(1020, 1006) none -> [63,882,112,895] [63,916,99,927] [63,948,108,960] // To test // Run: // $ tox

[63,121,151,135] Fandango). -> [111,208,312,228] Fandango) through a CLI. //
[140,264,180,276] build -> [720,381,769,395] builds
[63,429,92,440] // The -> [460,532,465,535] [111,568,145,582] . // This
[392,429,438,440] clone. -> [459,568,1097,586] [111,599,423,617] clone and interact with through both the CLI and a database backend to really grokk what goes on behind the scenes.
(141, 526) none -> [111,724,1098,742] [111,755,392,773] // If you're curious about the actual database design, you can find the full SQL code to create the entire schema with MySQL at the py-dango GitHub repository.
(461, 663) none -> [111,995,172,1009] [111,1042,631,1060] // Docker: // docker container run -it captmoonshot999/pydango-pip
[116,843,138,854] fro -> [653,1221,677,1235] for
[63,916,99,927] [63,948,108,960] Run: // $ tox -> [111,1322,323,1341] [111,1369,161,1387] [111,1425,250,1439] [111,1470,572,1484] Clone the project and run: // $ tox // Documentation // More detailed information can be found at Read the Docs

* * * * * * * * *

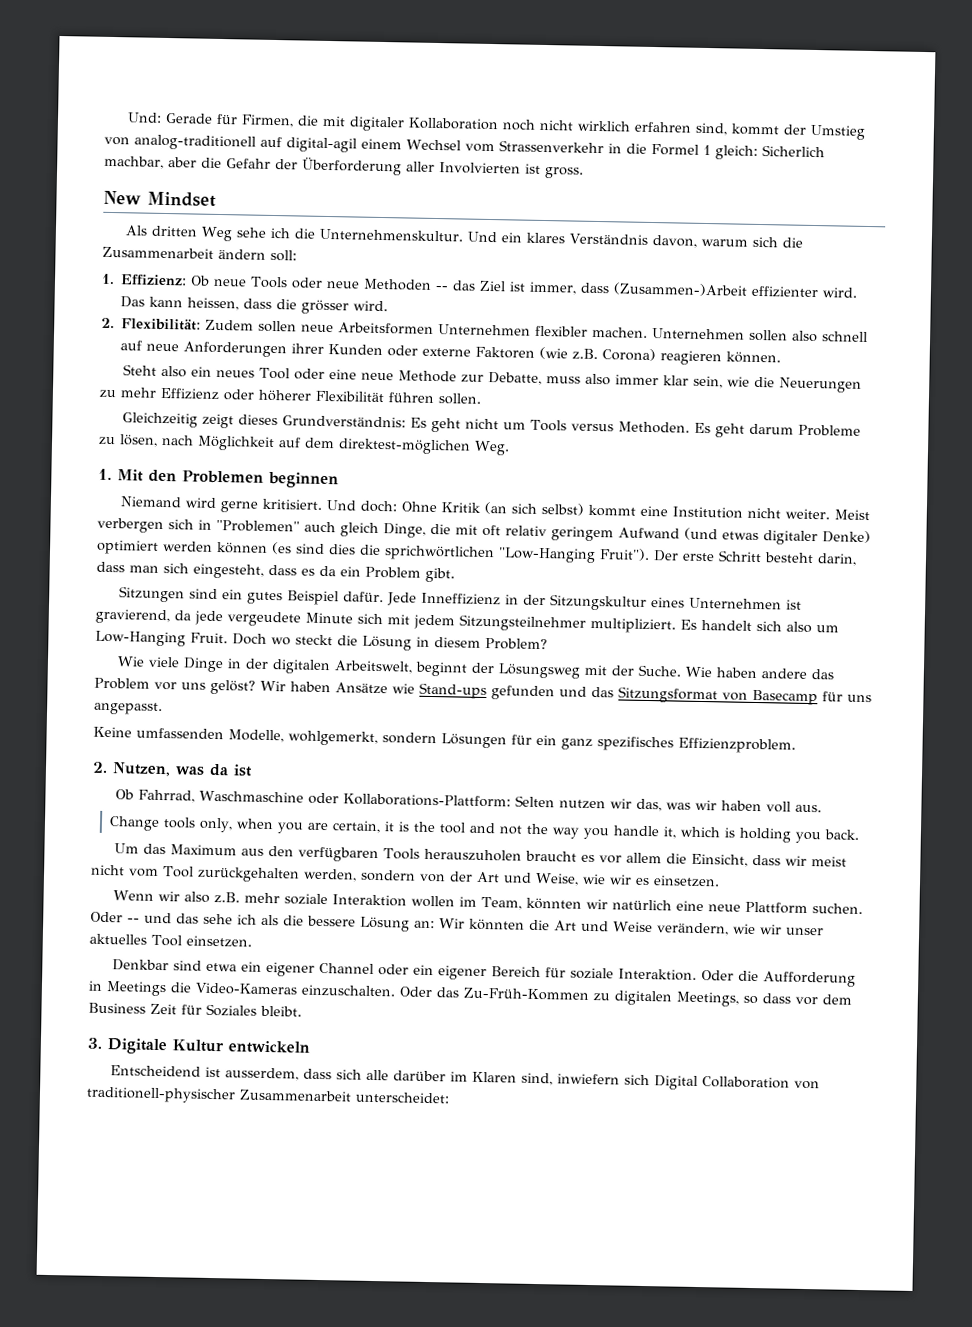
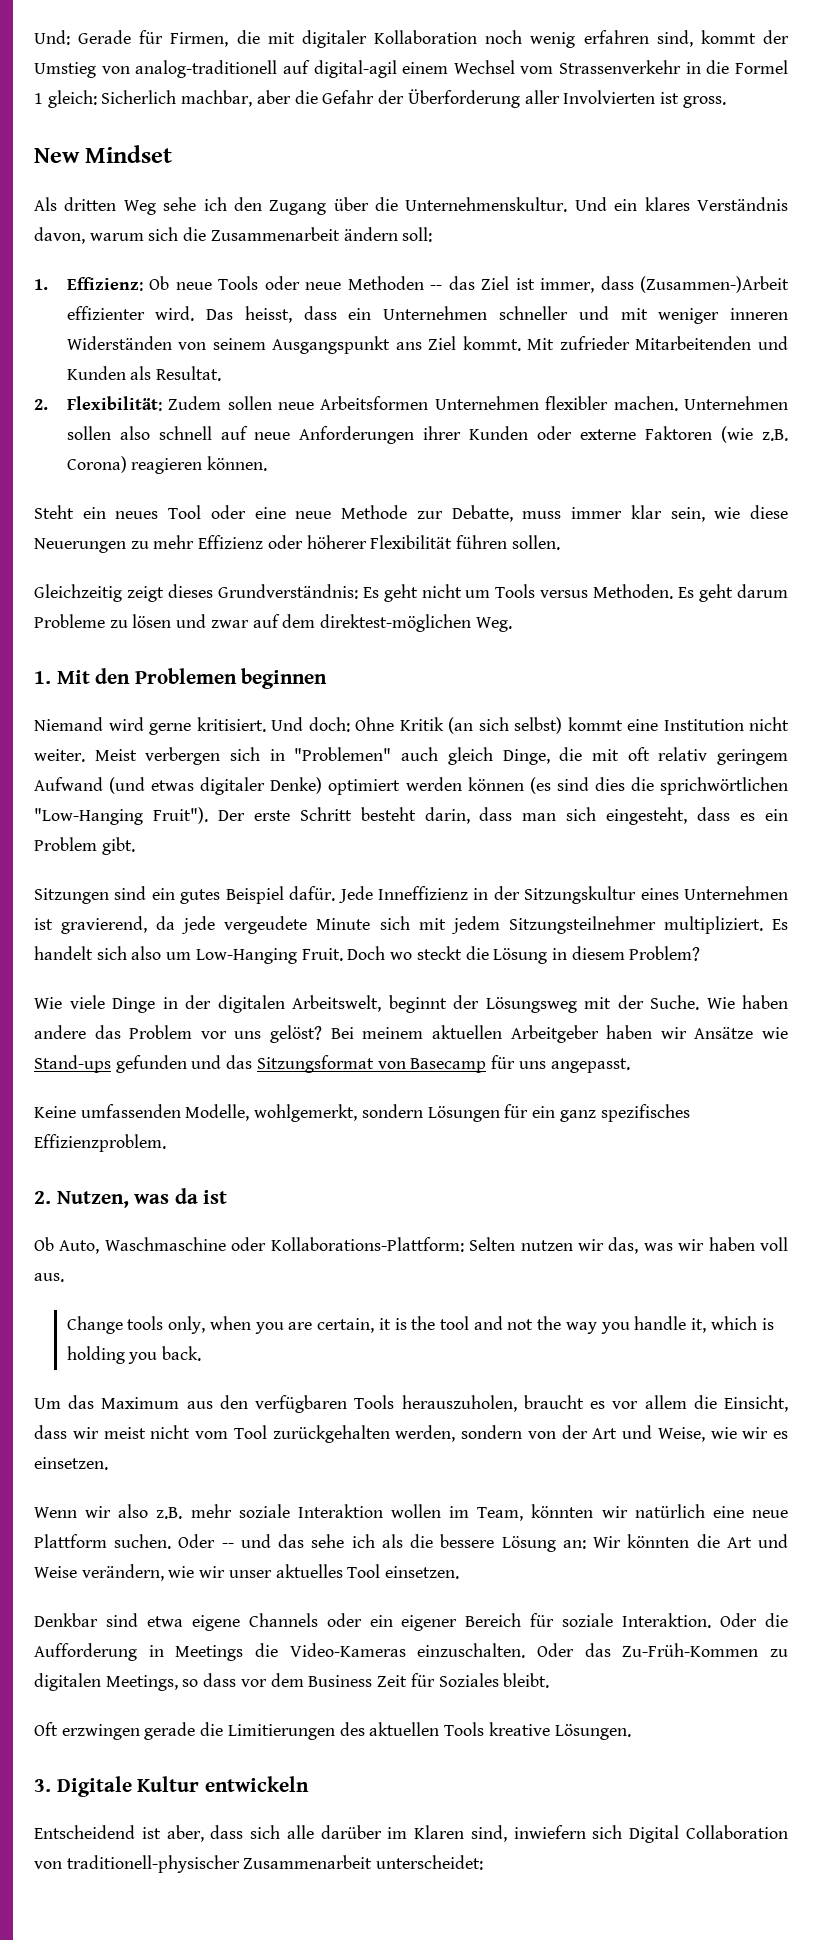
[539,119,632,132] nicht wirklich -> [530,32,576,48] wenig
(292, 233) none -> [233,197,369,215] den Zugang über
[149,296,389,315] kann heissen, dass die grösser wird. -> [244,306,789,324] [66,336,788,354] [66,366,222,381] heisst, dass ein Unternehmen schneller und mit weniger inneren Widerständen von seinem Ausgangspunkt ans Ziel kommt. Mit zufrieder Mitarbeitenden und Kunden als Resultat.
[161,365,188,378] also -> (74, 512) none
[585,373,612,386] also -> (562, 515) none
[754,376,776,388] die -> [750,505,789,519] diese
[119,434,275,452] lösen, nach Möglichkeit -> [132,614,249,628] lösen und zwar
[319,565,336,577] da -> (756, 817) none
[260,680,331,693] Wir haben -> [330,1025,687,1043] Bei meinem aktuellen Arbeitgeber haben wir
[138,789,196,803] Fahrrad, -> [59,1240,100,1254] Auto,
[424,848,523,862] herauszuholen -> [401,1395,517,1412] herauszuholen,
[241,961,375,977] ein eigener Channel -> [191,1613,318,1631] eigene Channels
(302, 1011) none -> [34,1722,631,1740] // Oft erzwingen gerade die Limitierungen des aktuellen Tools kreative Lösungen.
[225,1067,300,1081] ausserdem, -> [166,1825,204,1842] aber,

* * * * * * * * *

### AIM OF THE EXERCISE
Your task is to transcribe, with no changes, only the lines of the listing above that lie between the line holding "[63,121,151,135] Fandango). ->" and the line holding "[63,916,99,927] [63,948,108,960] Run: //", inclusive.

### OUTPUT
[63,121,151,135] Fandango). -> [111,208,312,228] Fandango) through a CLI. //
[140,264,180,276] build -> [720,381,769,395] builds
[63,429,92,440] // The -> [460,532,465,535] [111,568,145,582] . // This
[392,429,438,440] clone. -> [459,568,1097,586] [111,599,423,617] clone and interact with through both the CLI and a database backend to really grokk what goes on behind the scenes.
(141, 526) none -> [111,724,1098,742] [111,755,392,773] // If you're curious about the actual database design, you can find the full SQL code to create the entire schema with MySQL at the py-dango GitHub repository.
(461, 663) none -> [111,995,172,1009] [111,1042,631,1060] // Docker: // docker container run -it captmoonshot999/pydango-pip
[116,843,138,854] fro -> [653,1221,677,1235] for
[63,916,99,927] [63,948,108,960] Run: // $ tox -> [111,1322,323,1341] [111,1369,161,1387] [111,1425,250,1439] [111,1470,572,1484] Clone the project and run: // $ tox // Documentation // More detailed information can be found at Read the Docs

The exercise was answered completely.